陳河插話道:“老霍,你不是開了家典當行嗎,收了很多的古玩都出不去。”

有官.員接話道:“聽說現在古玩市場很火.爆。”

另一個官.員道:“包利集團去年開了拍賣行業,聽說賺了不少!”

陳東升若有所思,問道:“霍兄以為呢?”

霍從軍道:“這個行業也非常有發展,而且目前來講國際上還沒有成型的大型拍賣公司,包括黴國。”

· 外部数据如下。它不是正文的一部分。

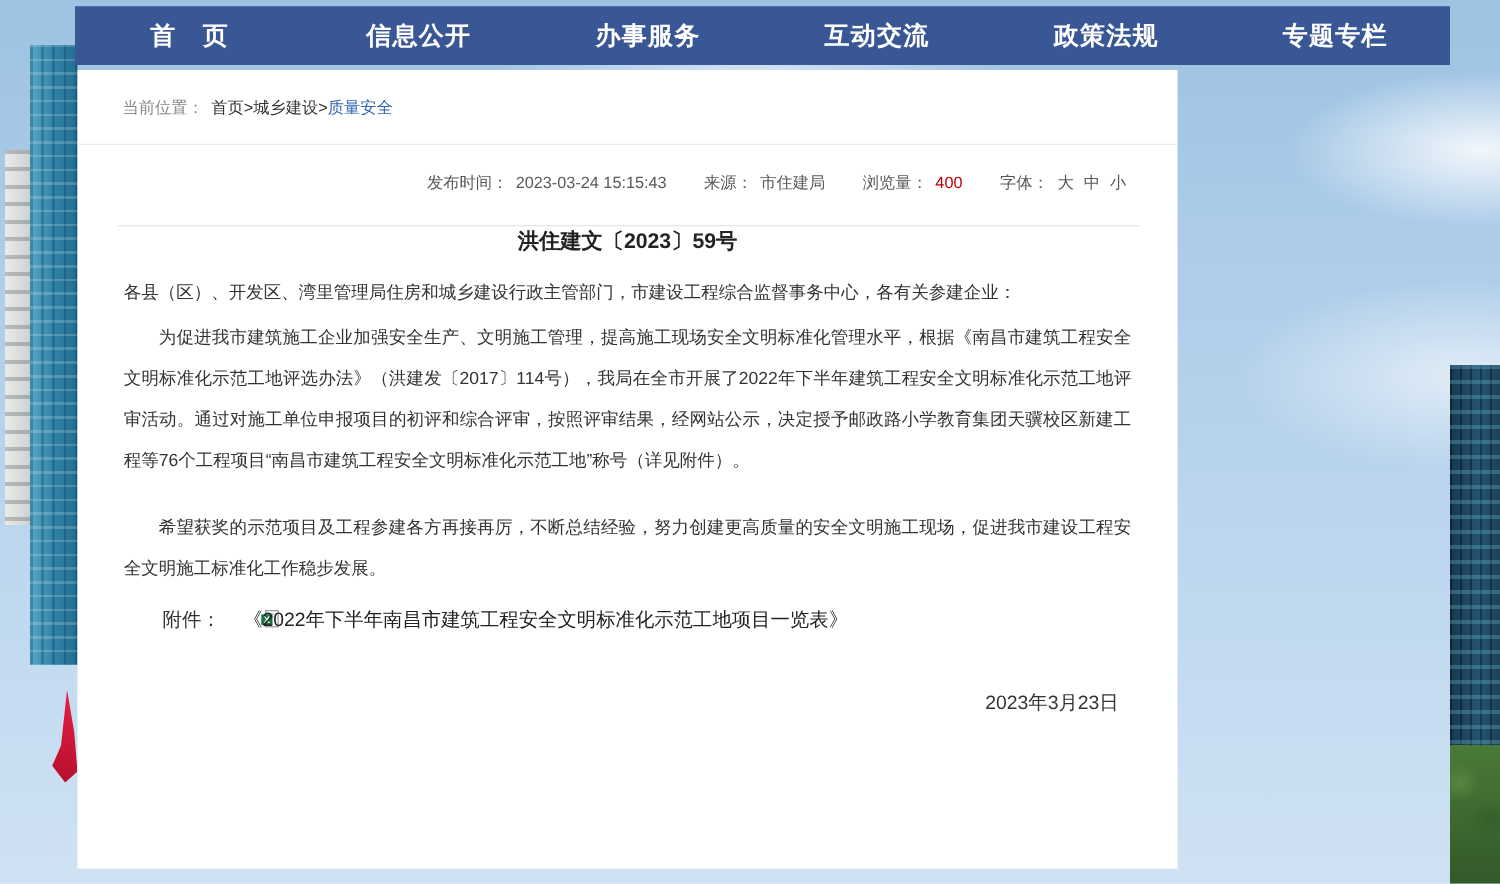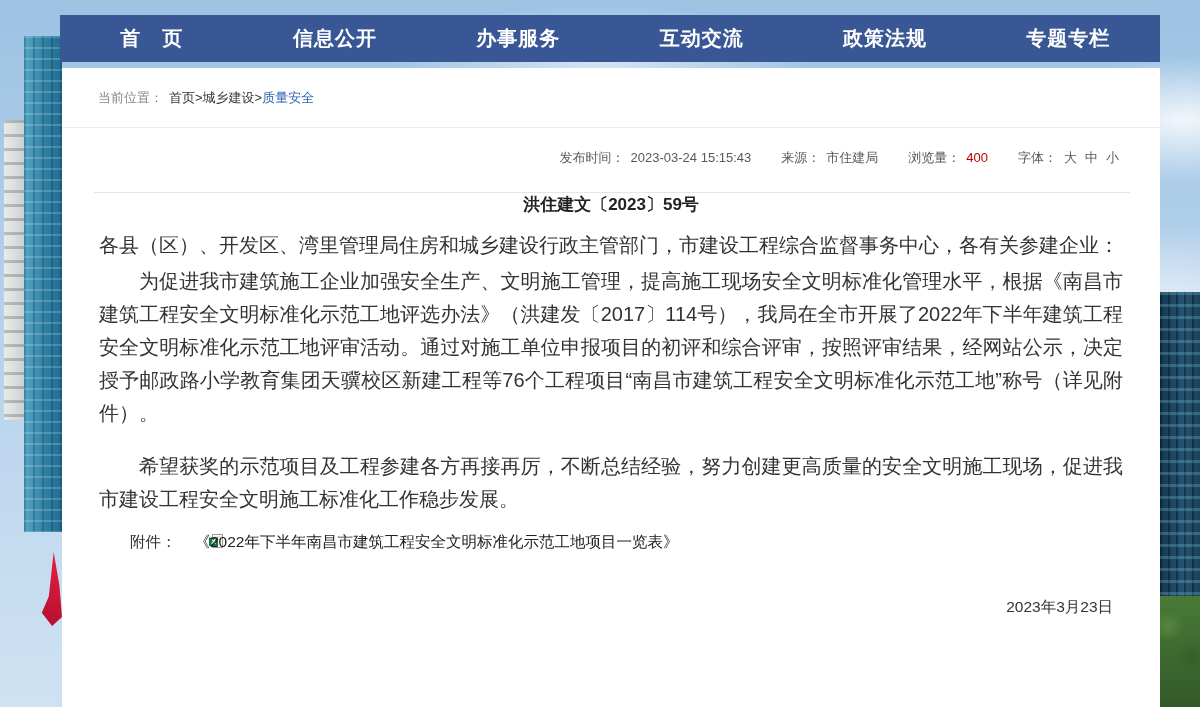"首 页" .nav { top: 15px -> 5px }
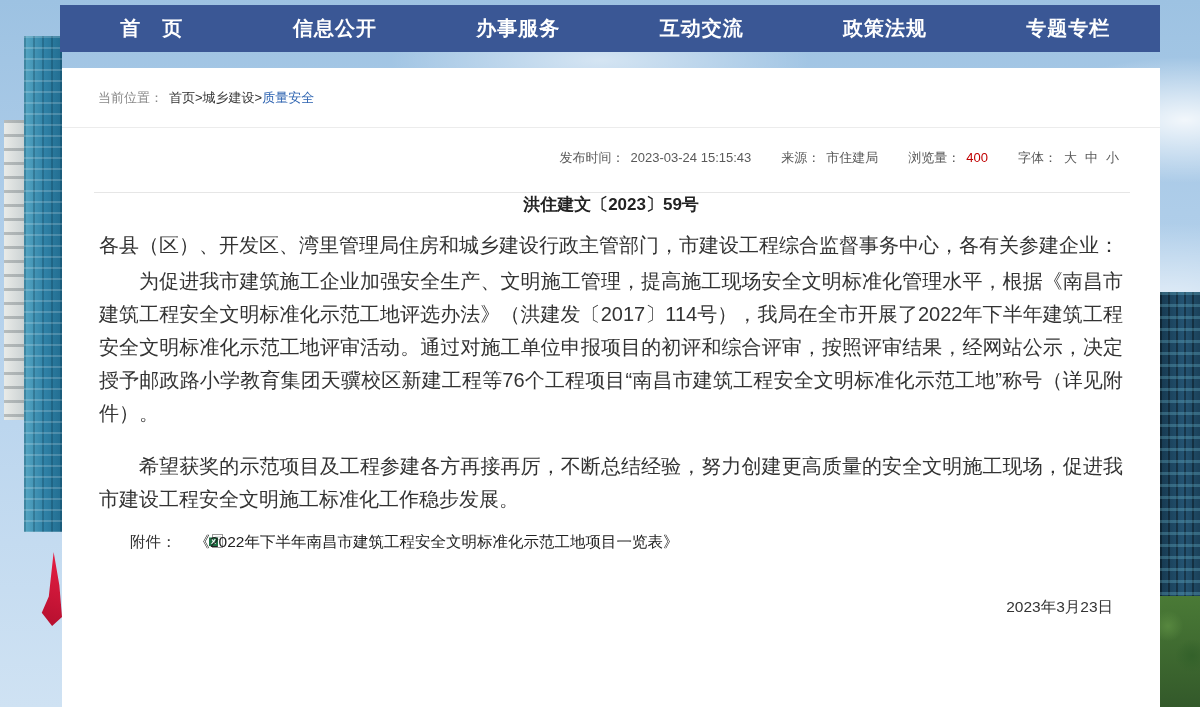"当前位置： 首页>城乡建设>质量安全" .content { top: 68px -> 56px; width: 1098px -> 880px }
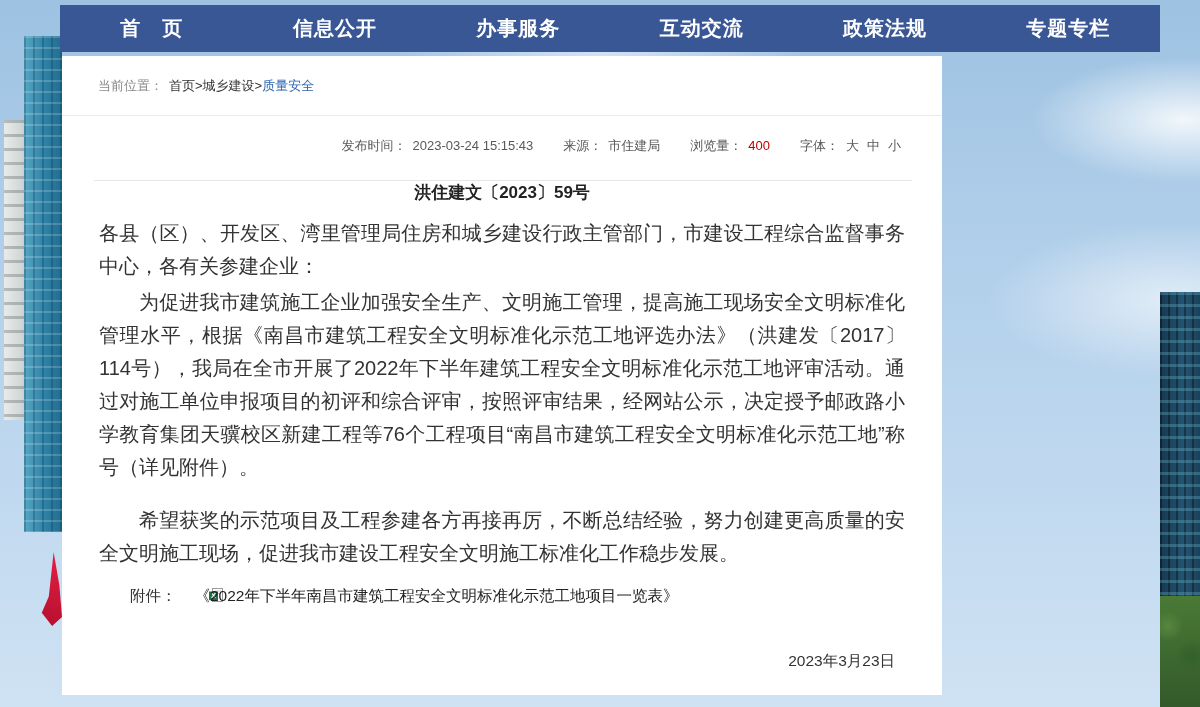"各县（区）、开发区、湾里管理局住房和城乡建设行政主管部门，市建设工程综合监督事务" .body-text { font-size: 20px -> 14px }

陳東升點點頭,舉起了酒杯,“今天能和大家歡聚在此,我非常的高興,我們喝一杯!”

一頓飯吃的賓主盡歡,興盡才散,陳河另有它事,和霍從軍道別走了,小富開著車送霍從軍回家。

飯局上,小富坐在末位,也非常的識眼色一句話也不說就老老實實地吃菜喝酒,不過對於眾人說的話,他可是都聽到了。

“霍總,您說他在發展研究中心工作,現在再去下海,這怎麽感覺像是裁判員改行去做運動員,法官改行當了律師。”